RECORDS SUPPLIED:
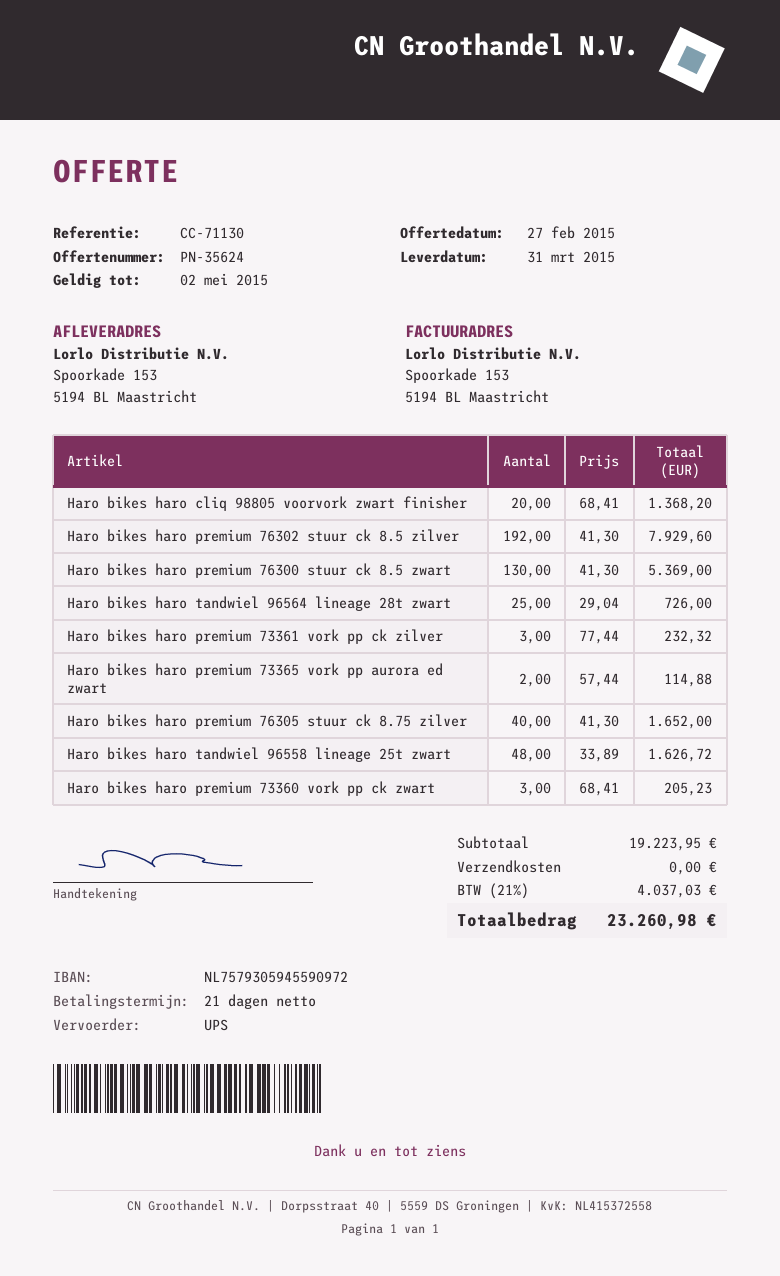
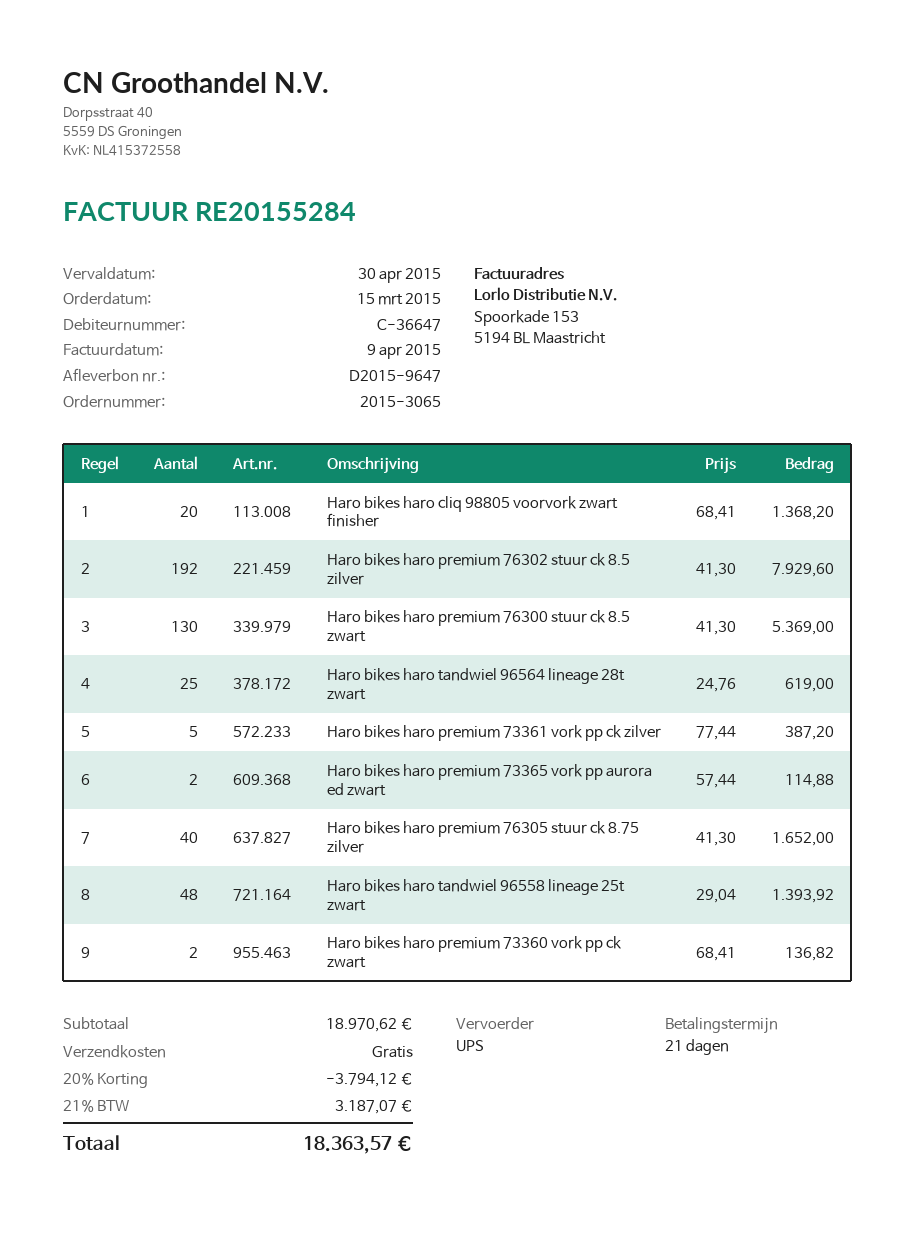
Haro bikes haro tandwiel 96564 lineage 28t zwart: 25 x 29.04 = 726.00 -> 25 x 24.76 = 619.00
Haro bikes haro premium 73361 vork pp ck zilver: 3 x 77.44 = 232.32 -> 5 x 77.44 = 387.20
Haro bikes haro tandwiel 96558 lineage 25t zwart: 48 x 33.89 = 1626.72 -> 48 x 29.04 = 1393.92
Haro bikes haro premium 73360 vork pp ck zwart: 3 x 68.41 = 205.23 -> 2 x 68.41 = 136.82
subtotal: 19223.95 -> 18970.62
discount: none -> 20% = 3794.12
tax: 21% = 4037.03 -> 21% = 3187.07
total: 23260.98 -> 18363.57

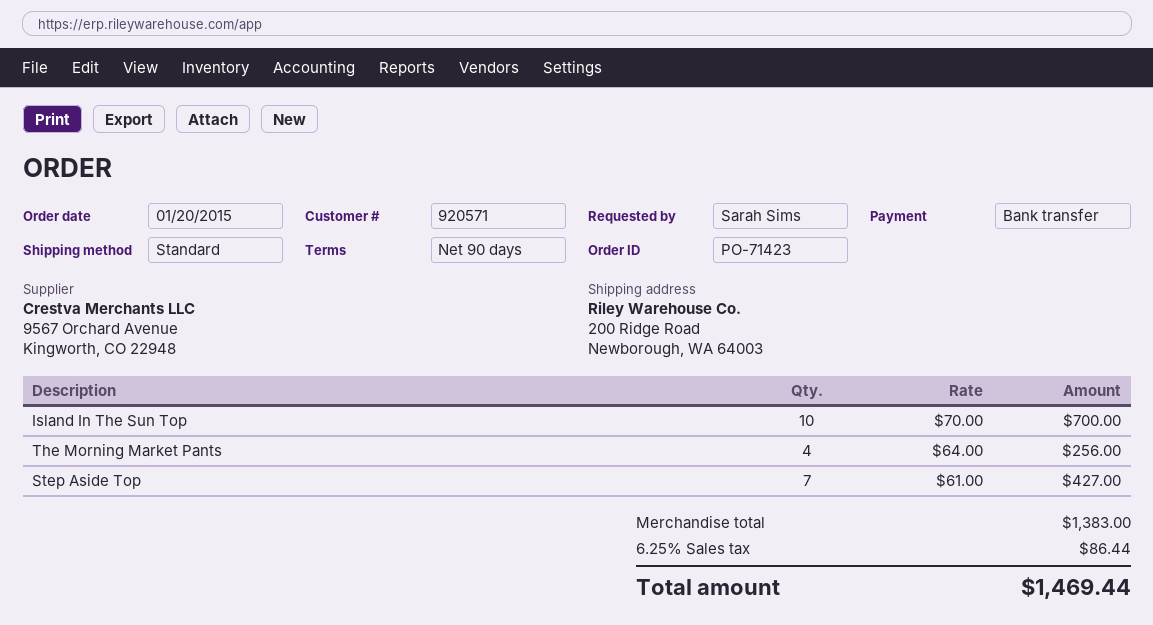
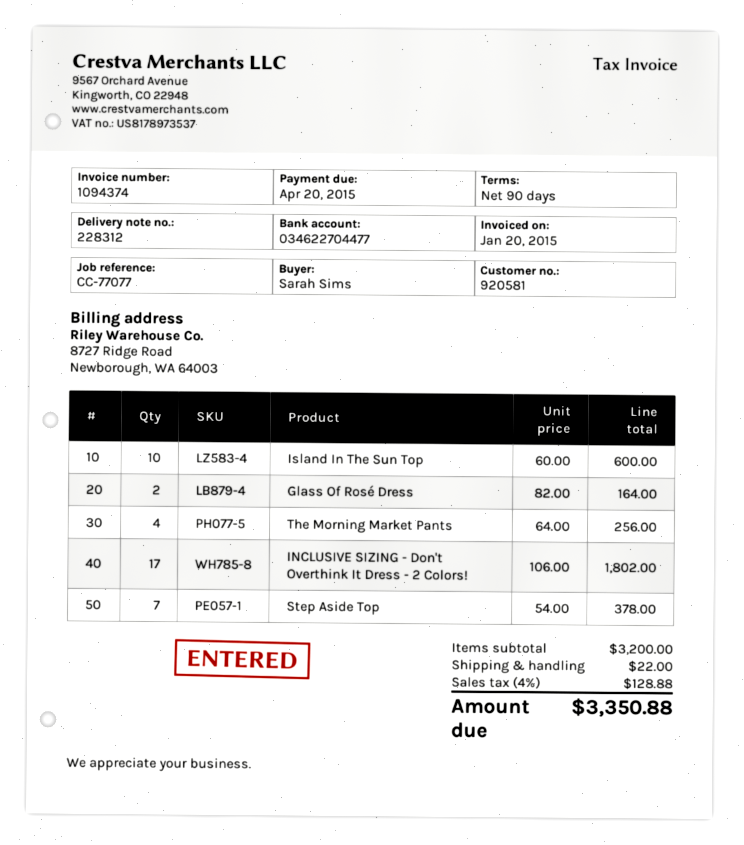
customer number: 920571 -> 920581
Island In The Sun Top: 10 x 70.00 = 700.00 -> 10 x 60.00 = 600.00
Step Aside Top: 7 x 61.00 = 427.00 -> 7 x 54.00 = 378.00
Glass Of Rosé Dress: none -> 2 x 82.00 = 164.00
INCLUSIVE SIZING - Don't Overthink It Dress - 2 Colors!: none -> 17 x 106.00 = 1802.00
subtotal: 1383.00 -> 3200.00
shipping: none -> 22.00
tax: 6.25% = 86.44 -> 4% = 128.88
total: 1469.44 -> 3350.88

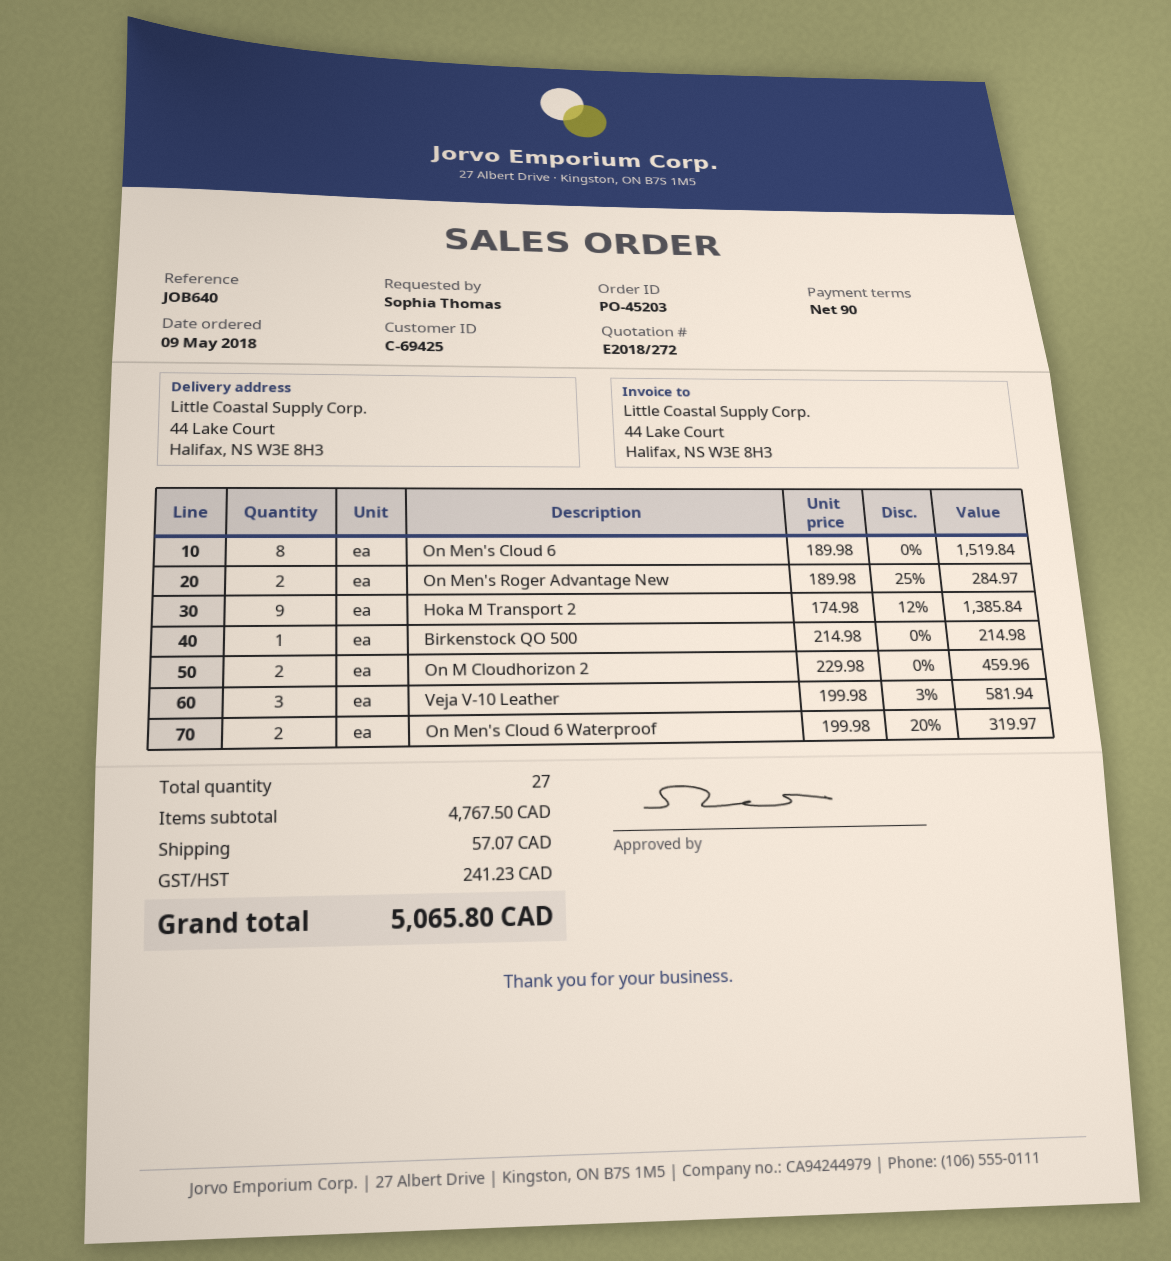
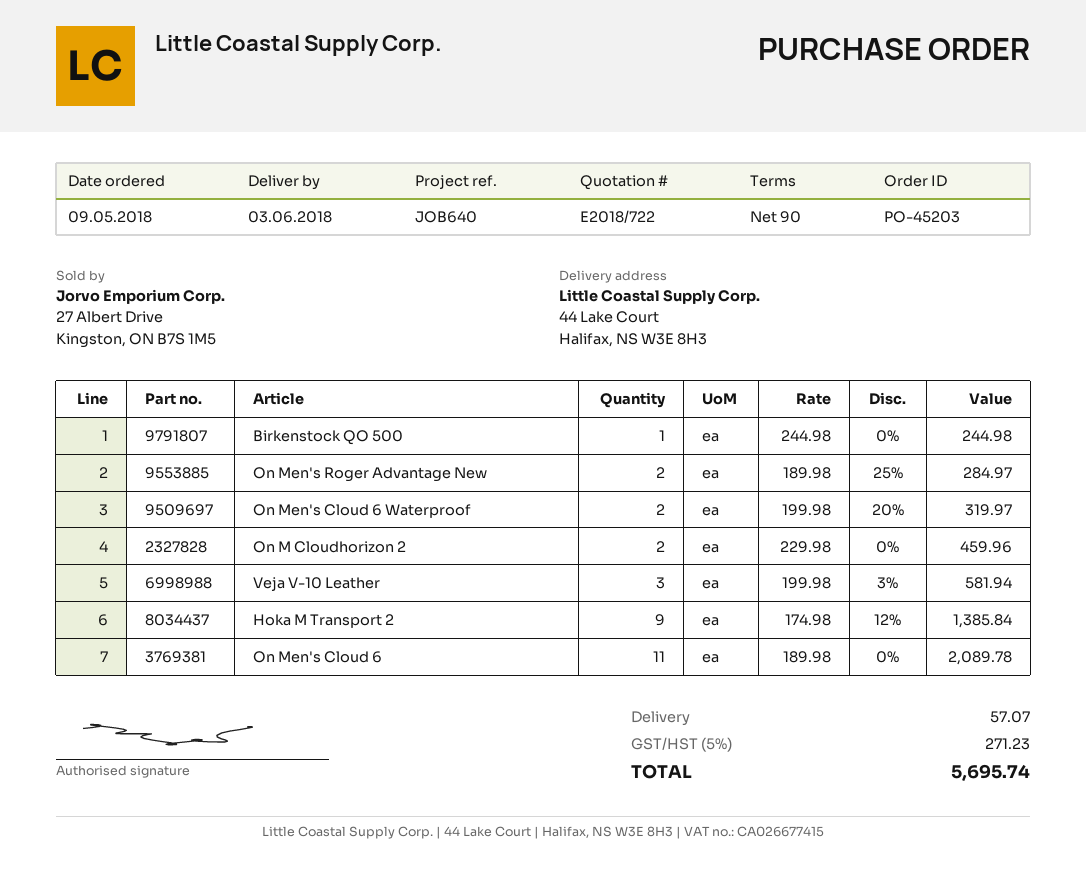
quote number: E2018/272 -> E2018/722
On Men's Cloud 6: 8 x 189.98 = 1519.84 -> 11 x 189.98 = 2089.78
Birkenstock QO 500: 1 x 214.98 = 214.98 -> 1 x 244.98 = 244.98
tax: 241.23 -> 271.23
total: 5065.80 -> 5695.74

AIM OF THE EXERCISE:
Starting at the line that holds "customer number: 920571 -> 920581" and ending at the last line of the material above, repeat each line exactly, both ends included, and leave the pictures out.

TASK ANSWER:
customer number: 920571 -> 920581
Island In The Sun Top: 10 x 70.00 = 700.00 -> 10 x 60.00 = 600.00
Step Aside Top: 7 x 61.00 = 427.00 -> 7 x 54.00 = 378.00
Glass Of Rosé Dress: none -> 2 x 82.00 = 164.00
INCLUSIVE SIZING - Don't Overthink It Dress - 2 Colors!: none -> 17 x 106.00 = 1802.00
subtotal: 1383.00 -> 3200.00
shipping: none -> 22.00
tax: 6.25% = 86.44 -> 4% = 128.88
total: 1469.44 -> 3350.88

quote number: E2018/272 -> E2018/722
On Men's Cloud 6: 8 x 189.98 = 1519.84 -> 11 x 189.98 = 2089.78
Birkenstock QO 500: 1 x 214.98 = 214.98 -> 1 x 244.98 = 244.98
tax: 241.23 -> 271.23
total: 5065.80 -> 5695.74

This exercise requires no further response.